*REQUIRED WORK:* Please return the lines of the data that contain "order".

Content starts

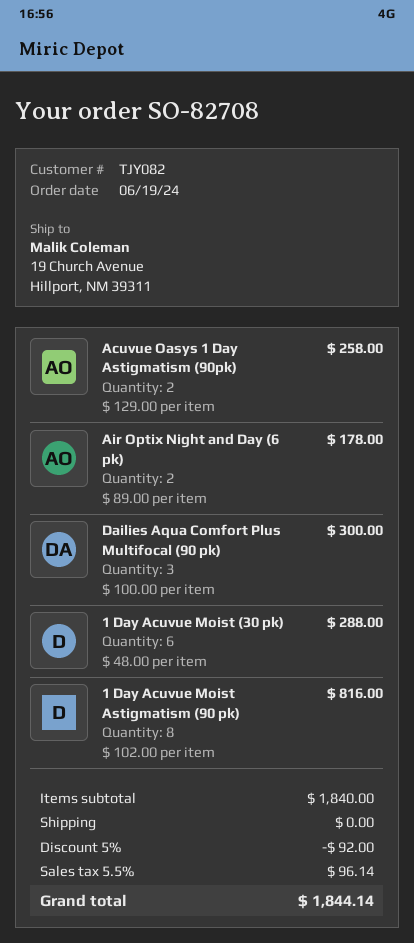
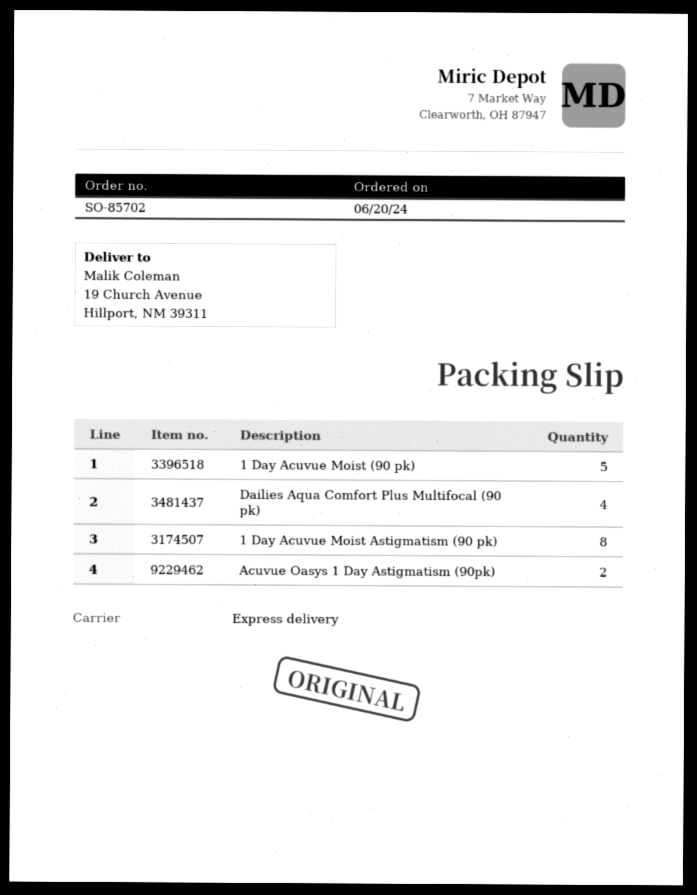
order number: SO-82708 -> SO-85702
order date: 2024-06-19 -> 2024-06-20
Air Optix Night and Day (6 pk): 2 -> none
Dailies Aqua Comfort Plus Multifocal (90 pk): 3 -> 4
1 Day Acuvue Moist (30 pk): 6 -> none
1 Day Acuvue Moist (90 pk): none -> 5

Content ends

*EXERCISE RESPONSE:*
order number: SO-82708 -> SO-85702
order date: 2024-06-19 -> 2024-06-20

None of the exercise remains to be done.